In the implicit function theorem, you are looking at $$G(x,y)$$ where $$x=(x_1,\dots,x_n)$$ and $$y=(y_1,\dots,y_m)$$ and trying to determine if each $$y_j$$ is a function of the $$x_i$$'s. In other words, the implicit function theorem is trying to determine if one can write $$y_j=y_j(x_1,\dots,x_n)$$. In your case above, $$y$$ might consist of a single variable instead of a vector.
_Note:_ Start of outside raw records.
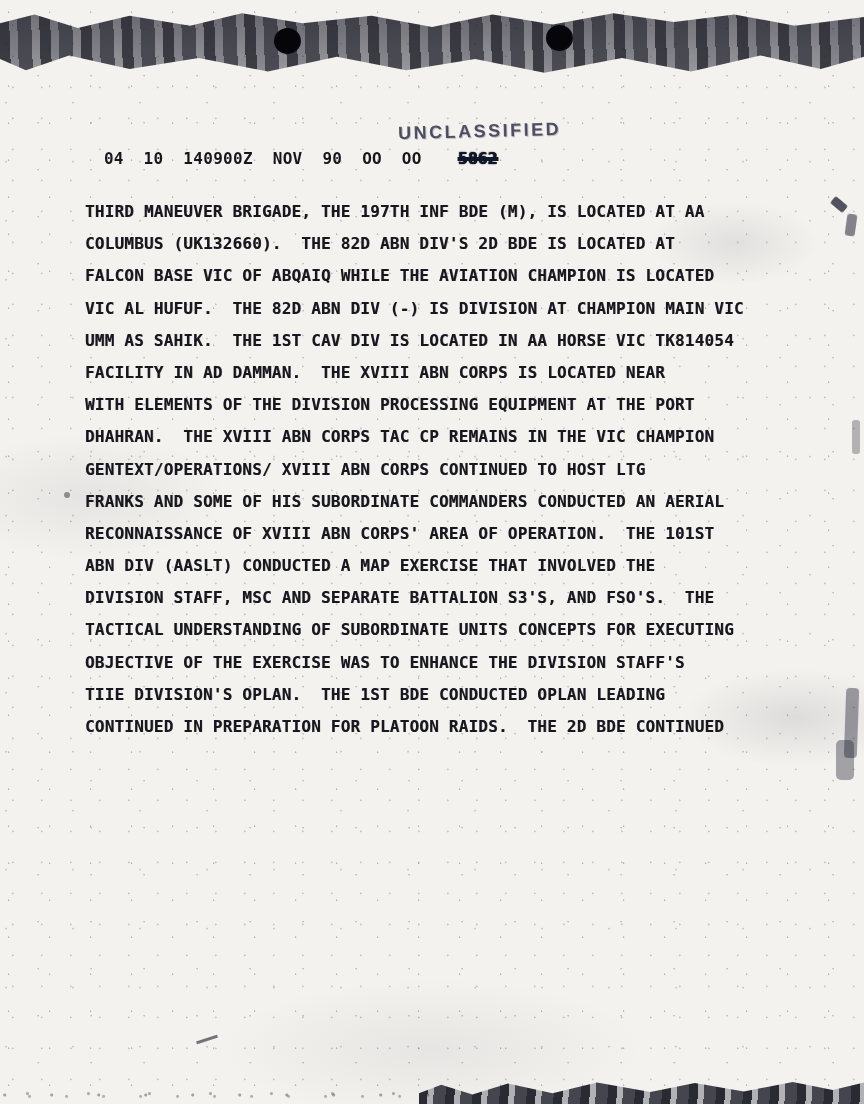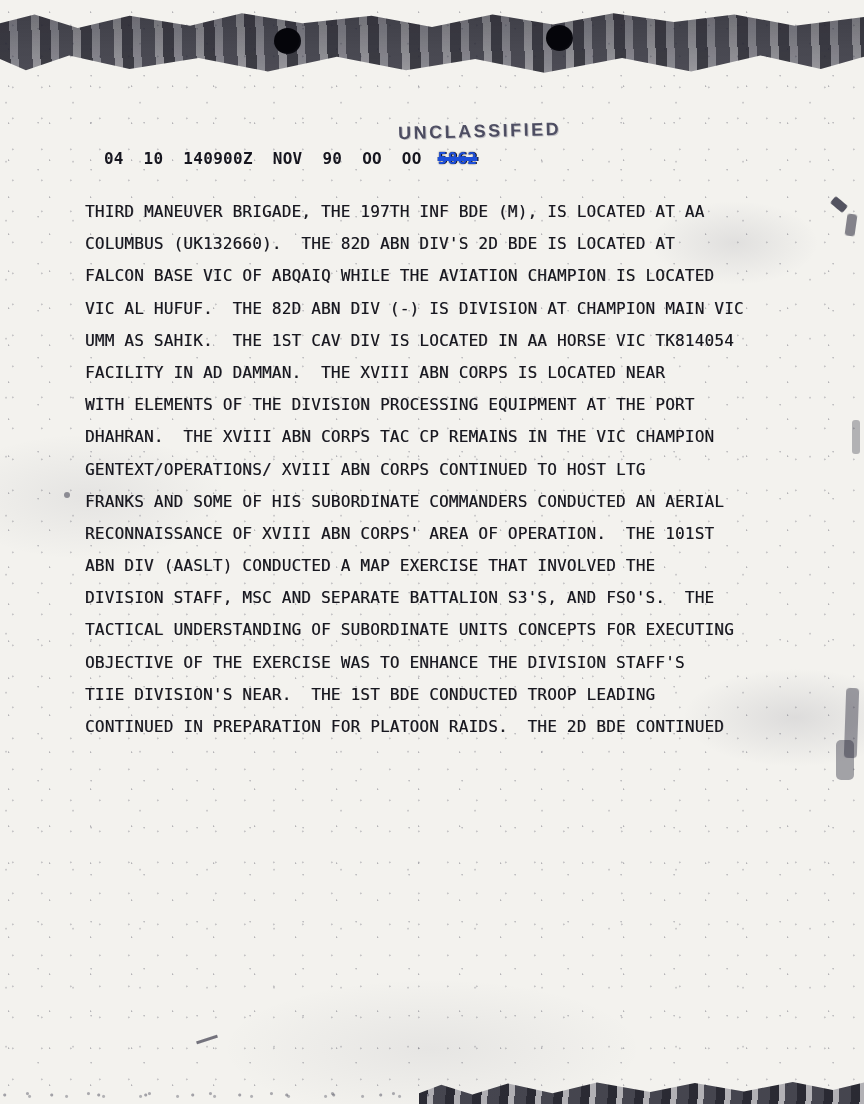"5862" .struck { color: #1d4ed8 -> #0f172a; margin-left: 16px -> 36px }
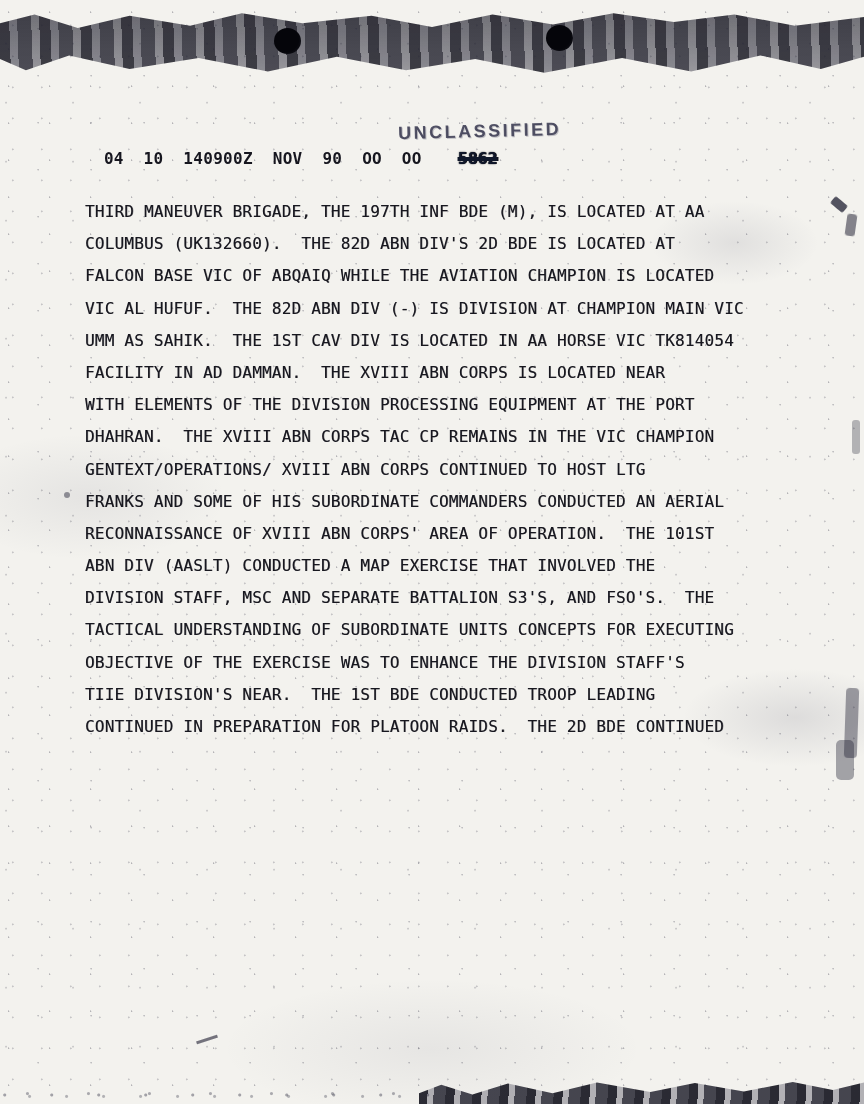"THIRD MANEUVER BRIGADE, THE 197TH" .doc-body { font-weight: normal -> bold }
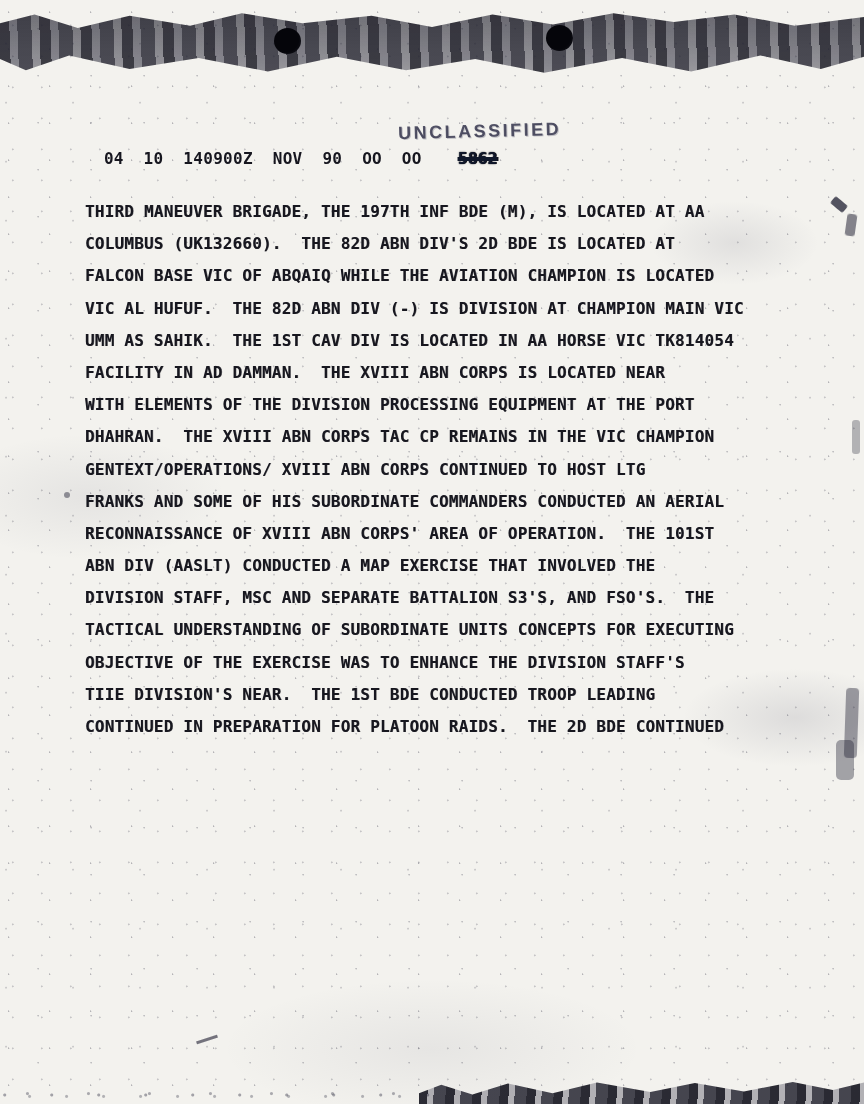"TIIE DIVISION'S NEAR. THE 1ST" div.doc-line { text: NEAR.  THE 1ST BDE CONDUCTED TROOP -> OPLAN.  THE 1ST BDE CONDUCTED OPLAN }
In this setup, the $$x_i$$'s are independent variables, the inputs to the function. Therefore, changing one of the $$x_i$$'s doesn't require a change in any of the other $$x_i$$'s. Therefore, $$\frac{dx_j}{dx_i}=0$$ for $$i\not=j$$. $$x_j$$ simply isn't a function of $$x_i$$ (unless $$i=j$$).
In your right-hand-side, I would not write $$\frac{dy}{dx_i}$$, the reason is that $$y$$ is meant to be a function of several of the $$x_i$$'s, so the derivative should be a partial derivative, and not a regular derivative. The chain rule doesn't always end with a regular derivative, it depends on the dependence (and number) of the variables.